[[ Supplied data, beginning ]]

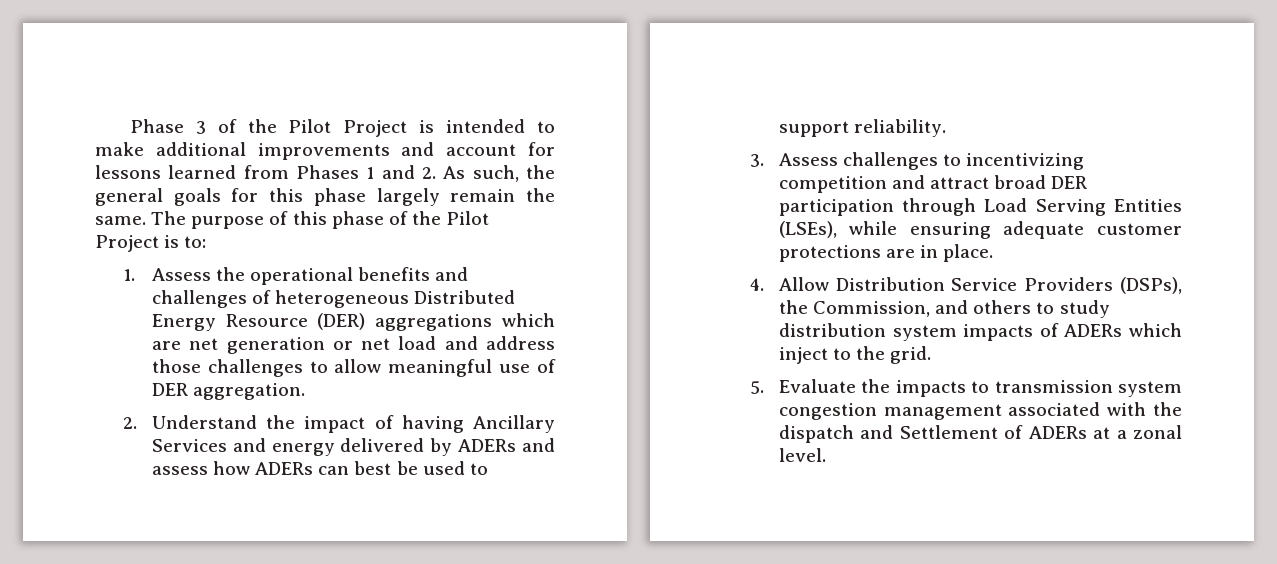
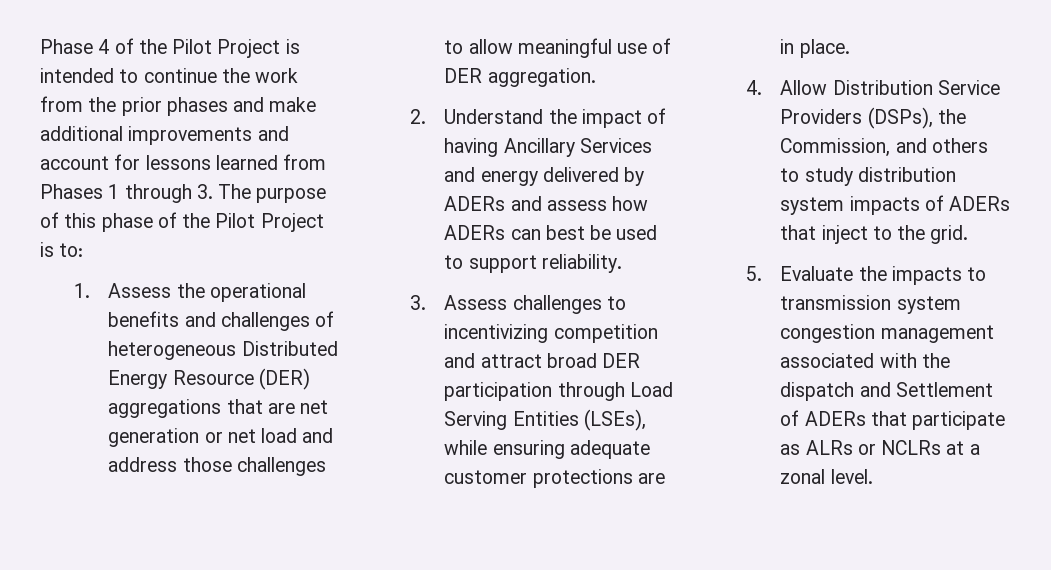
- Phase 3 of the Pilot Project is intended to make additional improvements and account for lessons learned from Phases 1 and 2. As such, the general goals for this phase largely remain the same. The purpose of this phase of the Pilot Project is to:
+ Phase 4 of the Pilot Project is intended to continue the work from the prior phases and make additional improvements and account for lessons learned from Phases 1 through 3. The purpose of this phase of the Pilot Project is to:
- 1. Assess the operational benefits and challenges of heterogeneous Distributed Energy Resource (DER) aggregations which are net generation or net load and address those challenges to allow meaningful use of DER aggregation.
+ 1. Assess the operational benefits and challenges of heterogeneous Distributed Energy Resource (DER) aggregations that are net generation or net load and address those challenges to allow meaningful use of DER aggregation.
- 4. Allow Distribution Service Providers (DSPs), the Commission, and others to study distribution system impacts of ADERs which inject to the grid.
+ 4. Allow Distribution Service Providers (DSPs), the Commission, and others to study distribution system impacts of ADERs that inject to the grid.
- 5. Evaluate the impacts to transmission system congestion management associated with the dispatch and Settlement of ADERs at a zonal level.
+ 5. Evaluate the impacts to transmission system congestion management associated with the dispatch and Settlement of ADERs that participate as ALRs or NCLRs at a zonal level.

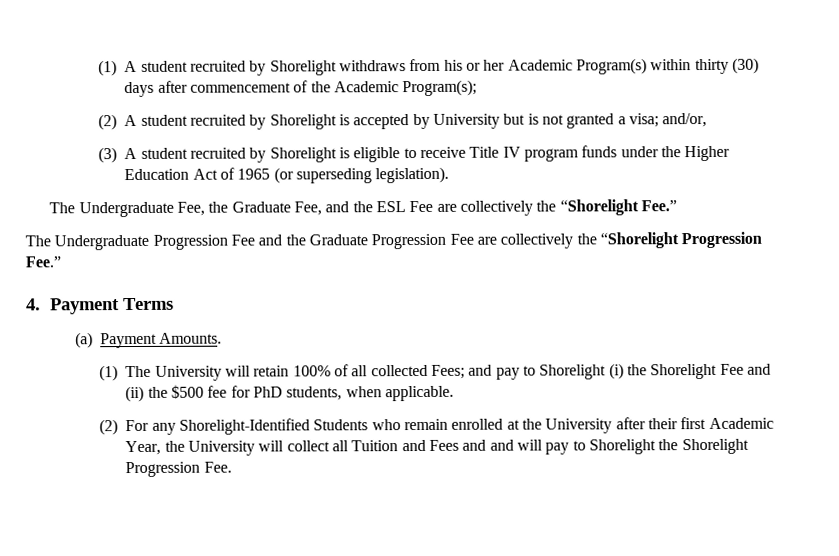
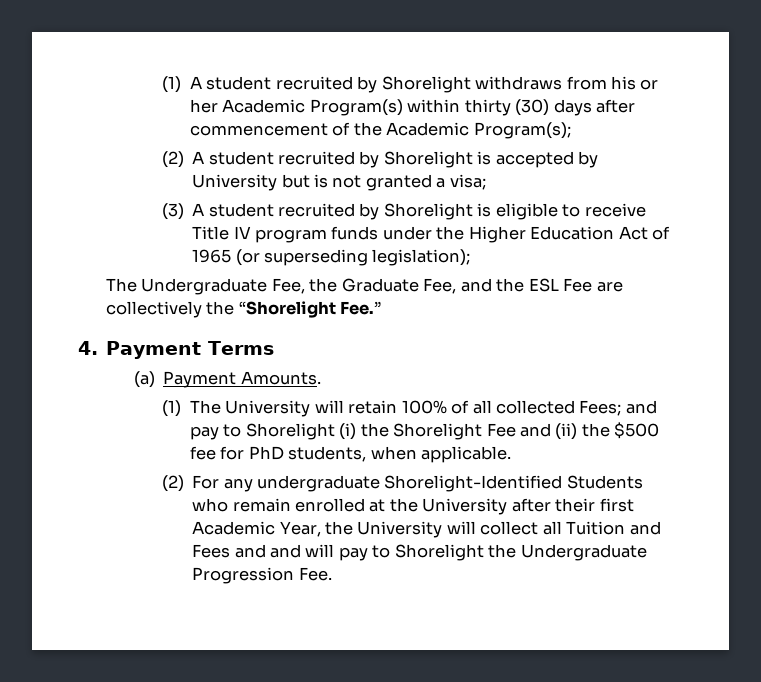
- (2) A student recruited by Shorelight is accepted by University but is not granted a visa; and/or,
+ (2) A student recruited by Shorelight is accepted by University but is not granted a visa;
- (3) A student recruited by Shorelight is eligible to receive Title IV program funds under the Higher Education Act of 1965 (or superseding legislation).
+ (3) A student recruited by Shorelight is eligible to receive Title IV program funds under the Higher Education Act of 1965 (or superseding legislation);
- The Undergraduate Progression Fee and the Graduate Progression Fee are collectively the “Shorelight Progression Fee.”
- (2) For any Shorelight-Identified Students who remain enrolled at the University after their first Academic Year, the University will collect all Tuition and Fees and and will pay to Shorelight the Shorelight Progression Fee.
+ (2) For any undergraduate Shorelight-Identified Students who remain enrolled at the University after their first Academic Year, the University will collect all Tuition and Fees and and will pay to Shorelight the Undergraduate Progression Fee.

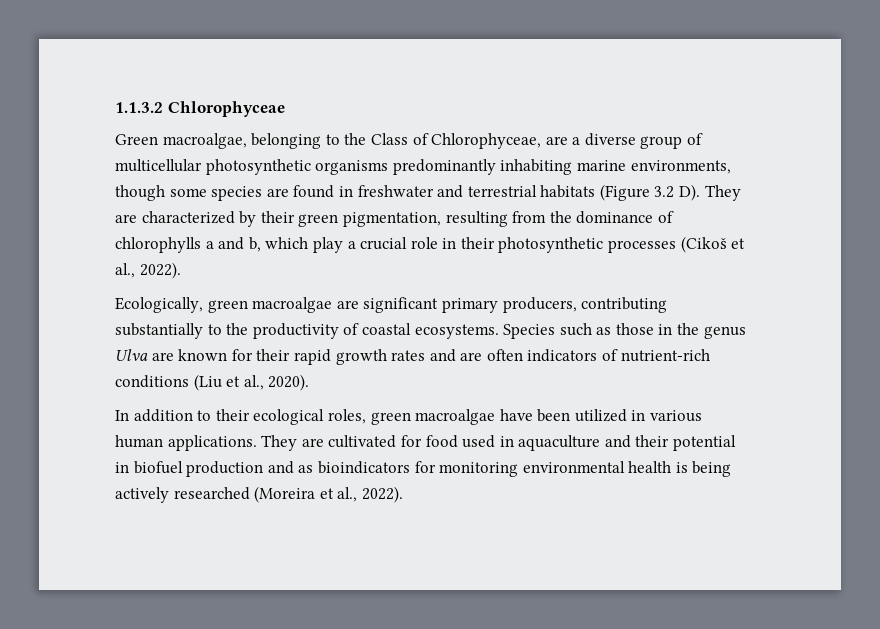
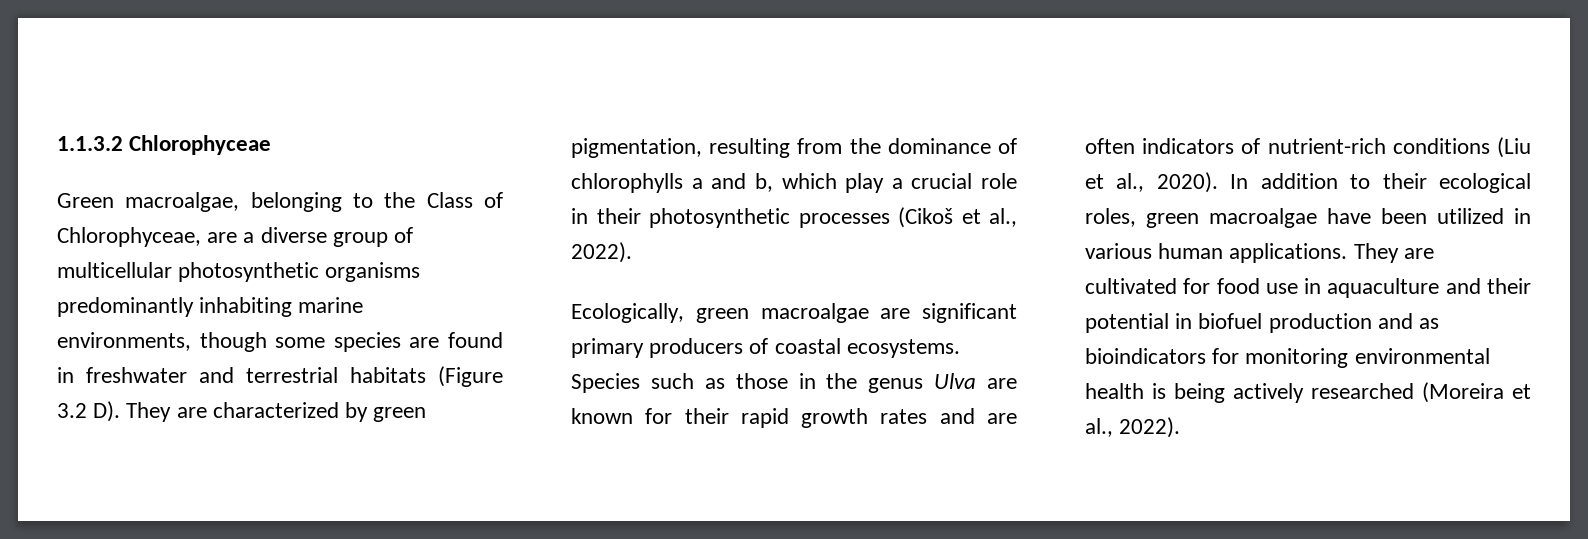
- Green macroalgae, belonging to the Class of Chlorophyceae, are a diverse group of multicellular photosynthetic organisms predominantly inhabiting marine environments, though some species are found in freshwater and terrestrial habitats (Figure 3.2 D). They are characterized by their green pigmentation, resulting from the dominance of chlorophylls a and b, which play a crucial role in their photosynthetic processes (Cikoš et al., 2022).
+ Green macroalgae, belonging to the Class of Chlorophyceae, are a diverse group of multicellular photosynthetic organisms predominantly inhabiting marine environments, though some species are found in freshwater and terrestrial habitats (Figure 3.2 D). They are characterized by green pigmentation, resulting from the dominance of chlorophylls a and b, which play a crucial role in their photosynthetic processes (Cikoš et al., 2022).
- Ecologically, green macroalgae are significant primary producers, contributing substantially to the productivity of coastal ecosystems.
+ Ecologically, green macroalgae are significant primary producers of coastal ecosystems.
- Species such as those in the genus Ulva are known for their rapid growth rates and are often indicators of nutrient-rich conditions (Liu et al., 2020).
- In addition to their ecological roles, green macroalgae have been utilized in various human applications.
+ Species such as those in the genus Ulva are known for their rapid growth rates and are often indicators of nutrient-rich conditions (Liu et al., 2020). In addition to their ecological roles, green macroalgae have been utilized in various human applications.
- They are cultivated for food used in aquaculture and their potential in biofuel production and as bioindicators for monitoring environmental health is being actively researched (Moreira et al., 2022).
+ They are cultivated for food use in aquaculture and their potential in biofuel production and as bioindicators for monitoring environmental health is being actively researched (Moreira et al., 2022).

[[ Supplied data, end ]]

Task description: Your answer should be the lines above from the one containing "- Species such" through the one containing "al., 2020). In", copied exactly and with both ends kept.

Worked solution:
- Species such as those in the genus Ulva are known for their rapid growth rates and are often indicators of nutrient-rich conditions (Liu et al., 2020).
- In addition to their ecological roles, green macroalgae have been utilized in various human applications.
+ Species such as those in the genus Ulva are known for their rapid growth rates and are often indicators of nutrient-rich conditions (Liu et al., 2020). In addition to their ecological roles, green macroalgae have been utilized in various human applications.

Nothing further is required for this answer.